YOUR ASSIGNMENT: Set down, please, exactly the lines below that run from the line with "- As the analysis" to the line with "- Those whose", both lines included.

::: GIVEN DATA

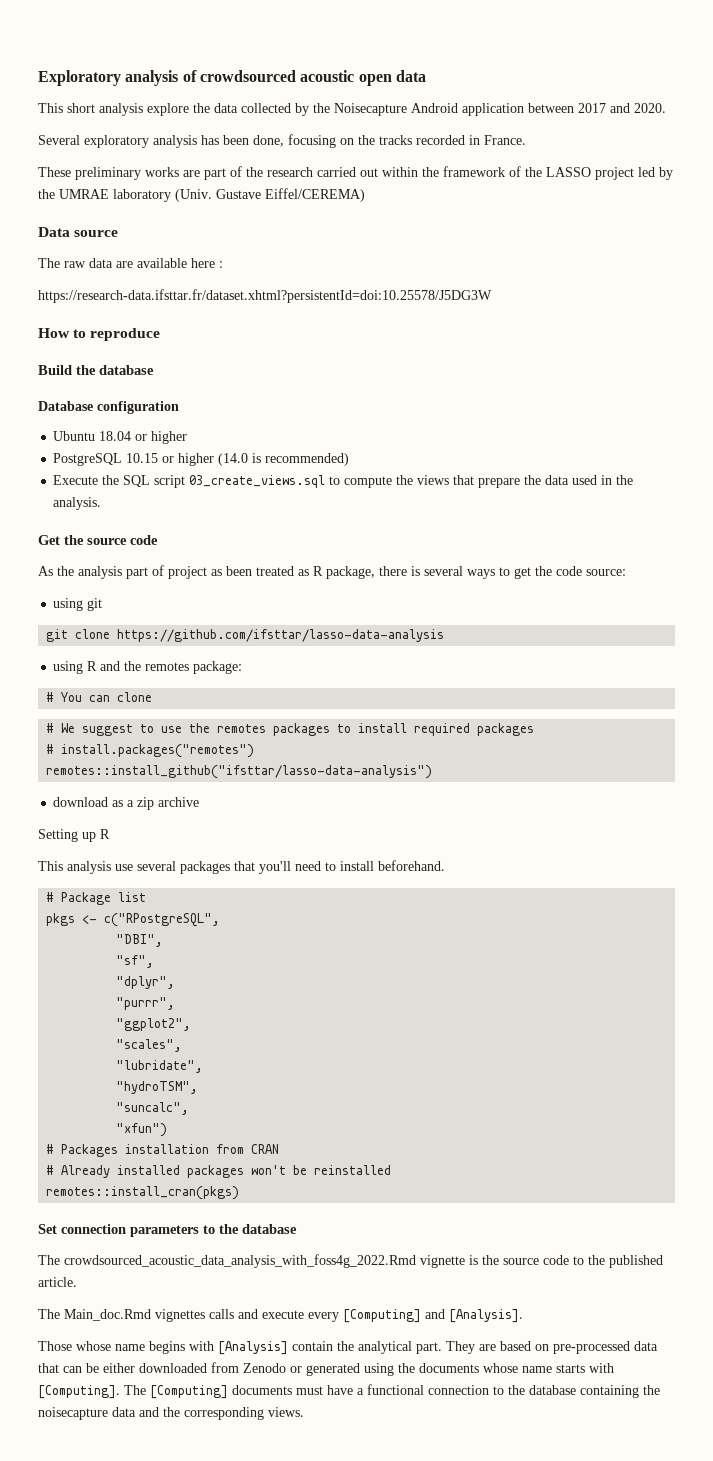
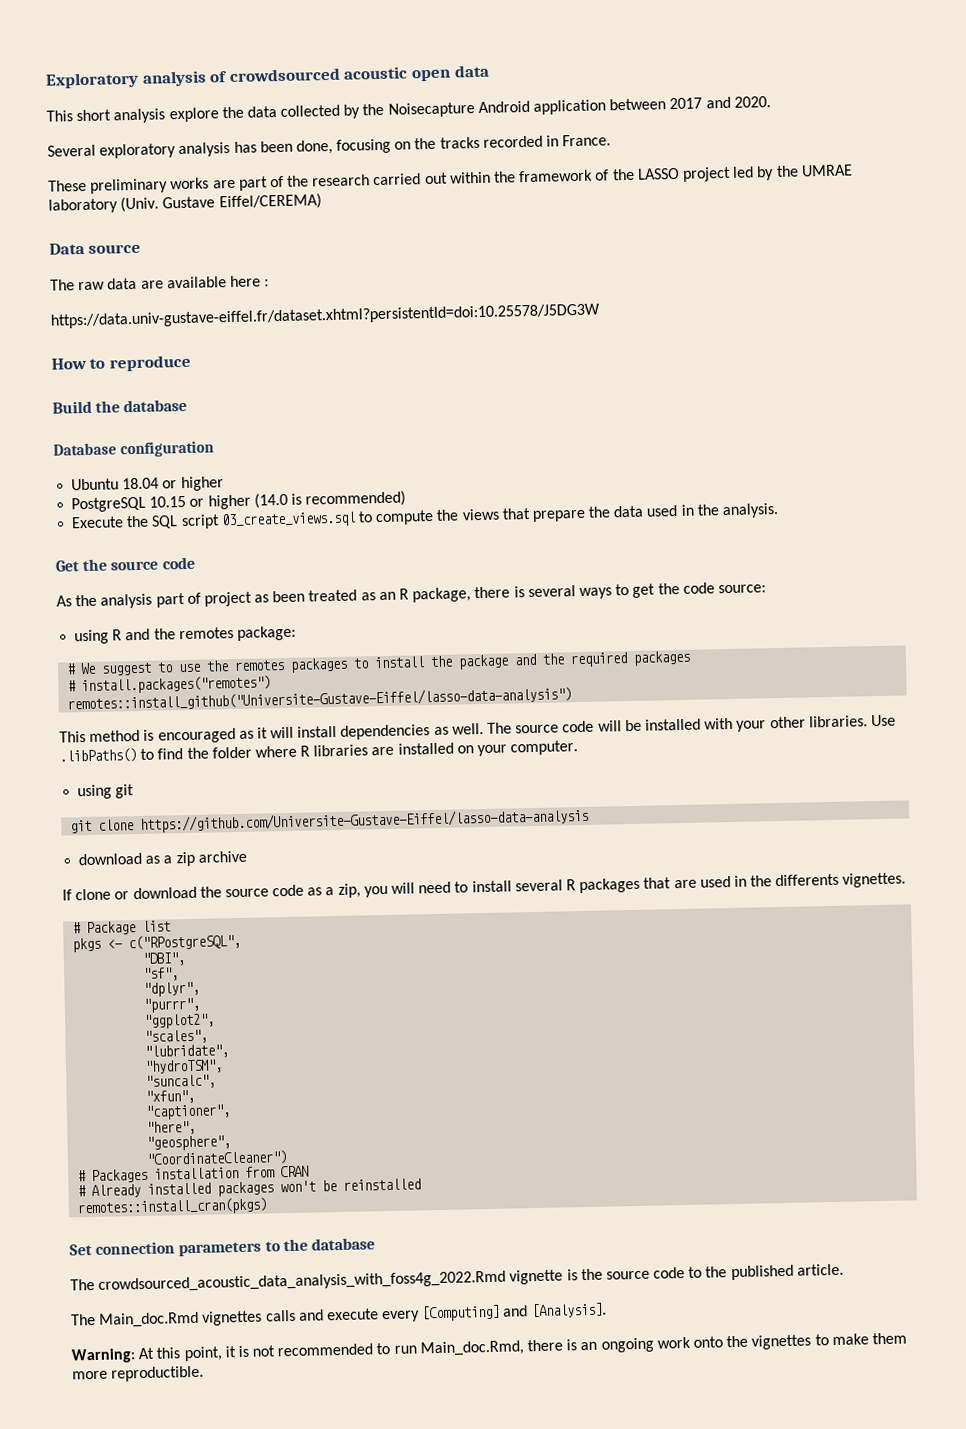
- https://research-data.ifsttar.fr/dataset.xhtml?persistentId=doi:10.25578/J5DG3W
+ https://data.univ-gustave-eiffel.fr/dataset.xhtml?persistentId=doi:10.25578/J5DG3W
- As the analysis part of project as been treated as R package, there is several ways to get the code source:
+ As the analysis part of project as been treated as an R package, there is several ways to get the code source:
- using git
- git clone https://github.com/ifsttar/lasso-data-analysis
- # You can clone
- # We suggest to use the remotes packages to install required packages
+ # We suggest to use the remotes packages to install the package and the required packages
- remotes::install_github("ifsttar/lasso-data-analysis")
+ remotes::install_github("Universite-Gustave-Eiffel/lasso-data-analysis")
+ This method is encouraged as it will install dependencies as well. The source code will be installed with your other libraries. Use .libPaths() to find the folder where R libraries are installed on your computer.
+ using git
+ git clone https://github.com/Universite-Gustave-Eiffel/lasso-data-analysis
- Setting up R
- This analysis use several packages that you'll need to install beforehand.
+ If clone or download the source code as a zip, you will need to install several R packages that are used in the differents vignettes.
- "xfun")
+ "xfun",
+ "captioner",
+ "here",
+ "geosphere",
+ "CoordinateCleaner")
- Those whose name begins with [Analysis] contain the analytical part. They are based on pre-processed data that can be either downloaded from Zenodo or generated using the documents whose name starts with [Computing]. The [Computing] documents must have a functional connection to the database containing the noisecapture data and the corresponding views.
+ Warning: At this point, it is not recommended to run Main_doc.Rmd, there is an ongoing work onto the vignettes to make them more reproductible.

::::::
::: GIVEN DATA

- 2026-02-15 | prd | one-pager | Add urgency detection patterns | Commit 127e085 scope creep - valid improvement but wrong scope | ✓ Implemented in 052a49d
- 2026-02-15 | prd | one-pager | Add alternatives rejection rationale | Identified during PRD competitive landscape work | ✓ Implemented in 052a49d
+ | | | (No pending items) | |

::::::
::: GIVEN DATA

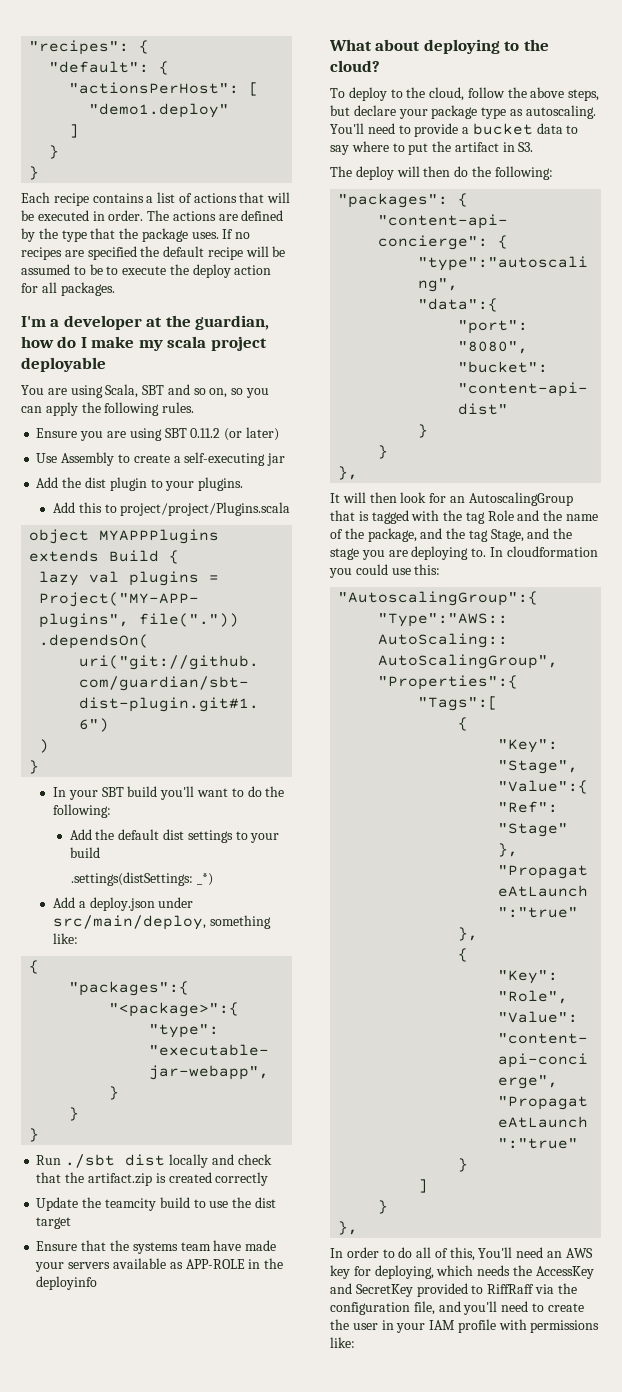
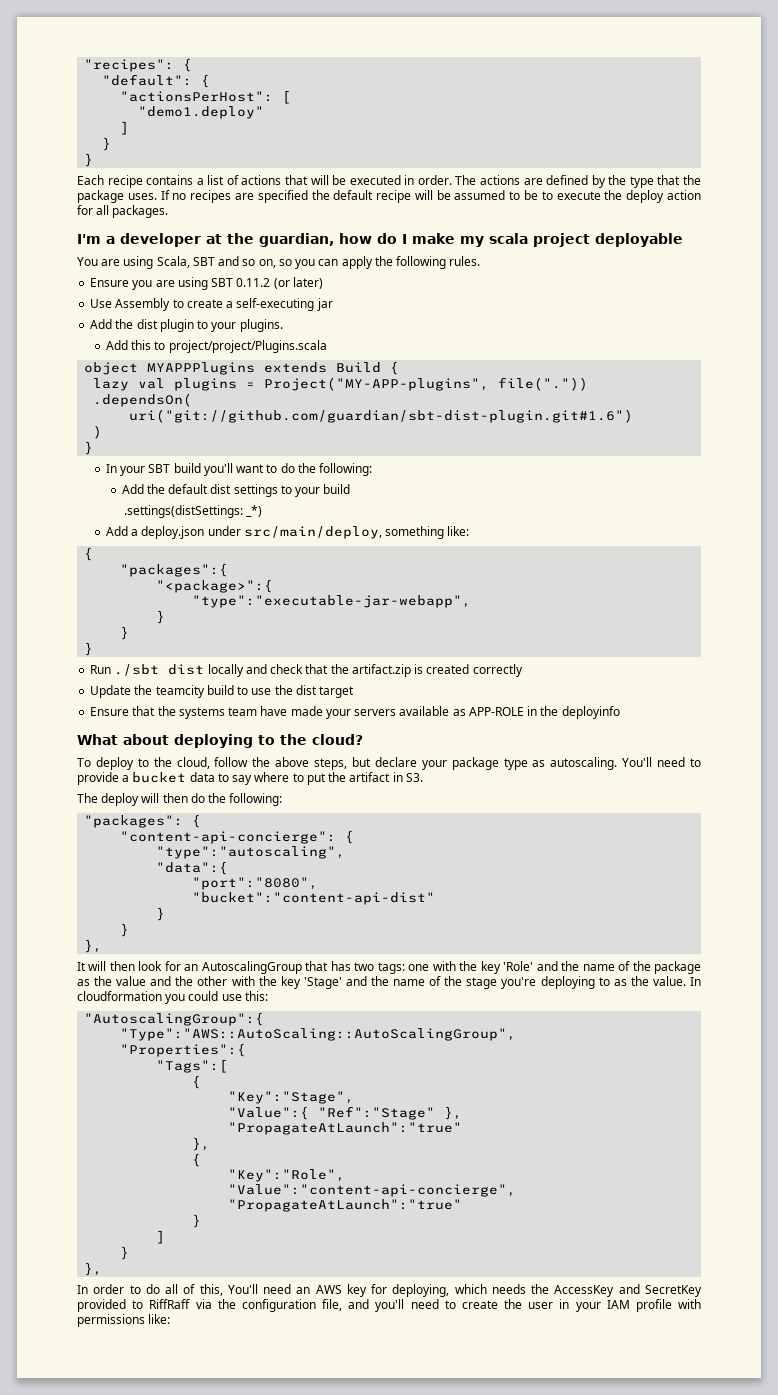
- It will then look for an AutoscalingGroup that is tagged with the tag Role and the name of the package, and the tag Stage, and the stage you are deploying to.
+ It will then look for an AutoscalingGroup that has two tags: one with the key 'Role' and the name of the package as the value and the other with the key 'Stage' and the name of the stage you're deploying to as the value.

::::::

SOLUTION TO THE PROBLEM:
- As the analysis part of project as been treated as R package, there is several ways to get the code source:
+ As the analysis part of project as been treated as an R package, there is several ways to get the code source:
- using git
- git clone https://github.com/ifsttar/lasso-data-analysis
- # You can clone
- # We suggest to use the remotes packages to install required packages
+ # We suggest to use the remotes packages to install the package and the required packages
- remotes::install_github("ifsttar/lasso-data-analysis")
+ remotes::install_github("Universite-Gustave-Eiffel/lasso-data-analysis")
+ This method is encouraged as it will install dependencies as well. The source code will be installed with your other libraries. Use .libPaths() to find the folder where R libraries are installed on your computer.
+ using git
+ git clone https://github.com/Universite-Gustave-Eiffel/lasso-data-analysis
- Setting up R
- This analysis use several packages that you'll need to install beforehand.
+ If clone or download the source code as a zip, you will need to install several R packages that are used in the differents vignettes.
- "xfun")
+ "xfun",
+ "captioner",
+ "here",
+ "geosphere",
+ "CoordinateCleaner")
- Those whose name begins with [Analysis] contain the analytical part. They are based on pre-processed data that can be either downloaded from Zenodo or generated using the documents whose name starts with [Computing]. The [Computing] documents must have a functional connection to the database containing the noisecapture data and the corresponding views.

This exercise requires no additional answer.